Wind-driven smoke dispersion in rooftop photovoltaic fires: An experimental investigation with helium smoke

Abstract

In 2022, global photovoltaic (PV) deployed capacity increased by 240 GW, reaching a cumulative capacity 1.185 of terawatts, accompanied by anticipated 34,247 PV-inducted fires. The dispersion of fire smoke from rooftops with PVs raises significant safety concerns regarding residents’ exposure. Therefore, it is essential to investigate the phenomenon of smoke dispersion generated by rooftop PV fires, particularly through rooftop openings such as skylights. However, there are limited studies on this topic in the literature. This study conducts small-scale tests in a wind tunnel to examine rooftop PV fire smoke dispersion using a novel smoke-helium similarity and scaling law.
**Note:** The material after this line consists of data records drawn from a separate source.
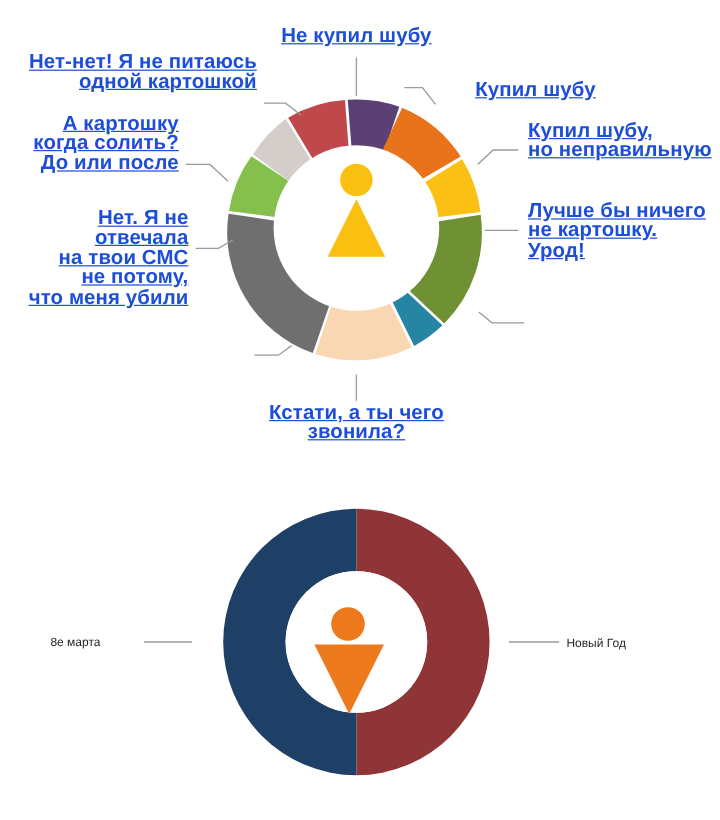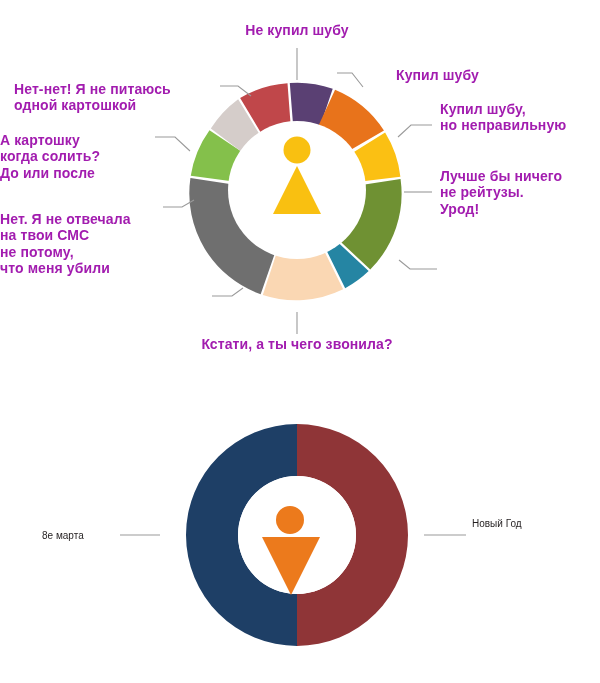"Не купил шубу" .label { color: #a21caf -> #1d4ed8; font-size: 14px -> 17px; text-decoration: none -> underline }
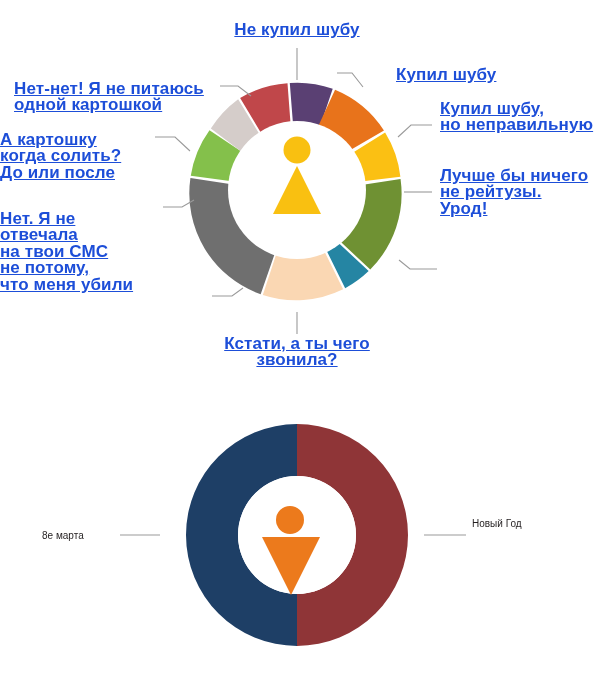"Нет-нет! Я не питаюсь" .label.left { margin-top: 37px -> none; text-align: left -> right }
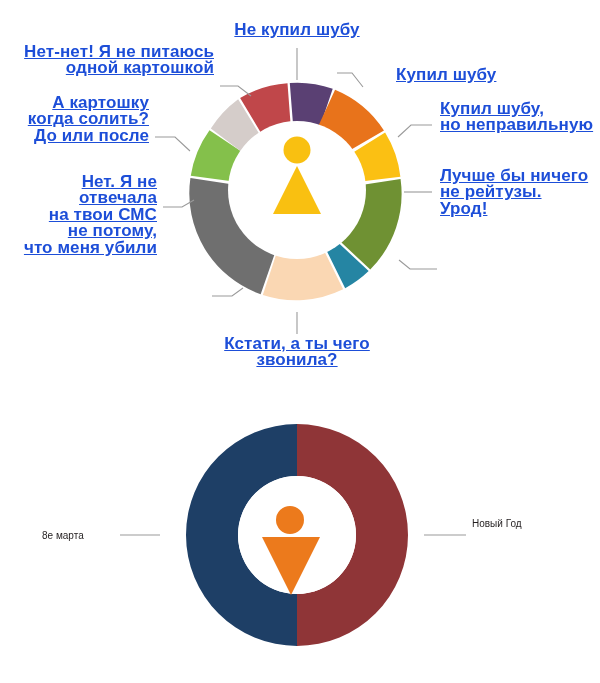"Лучше бы ничего" div.label { text: рейтузы -> картошку }
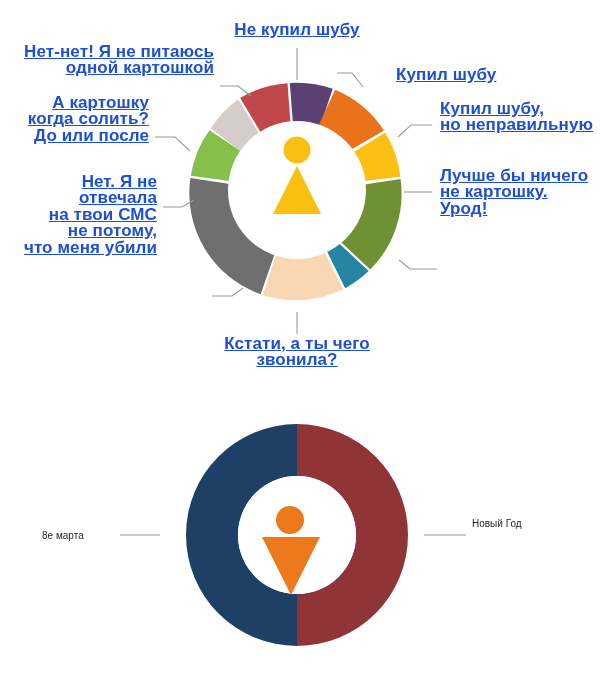"Новый Год" div.label-b { top: 135px -> 148px }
A parametric analysis is carried out, aiming to guide the fire protection design of the building. It examines the smoke dispersion generated from rooftop PV fires, considering a variety of rooftop angles, incoming wind velocities, as well as heat release rates (HRR). According to the findings, residents exposed to rooftop PV fire smoke must evacuate within 4 min. Moreover, descending to lower levels may not be a safe means of escape. The scenario with a 15° rooftop angle is deemed fatal. Conversely, rooftop angles of 45° and 60° are considered the most reliable layout for rooftop PV. As incoming wind velocity decreases from 7.75 m/s (full-scale 30 m/s) to 2.58 m/s (full-scale 10 m/s), smoke dispersion increases across the rooftop opening (e.g., skylight) as the rooftop angle increases from 0° to 30°. Smaller HRRs of rooftop PV fires correspond to more reliable fire protection.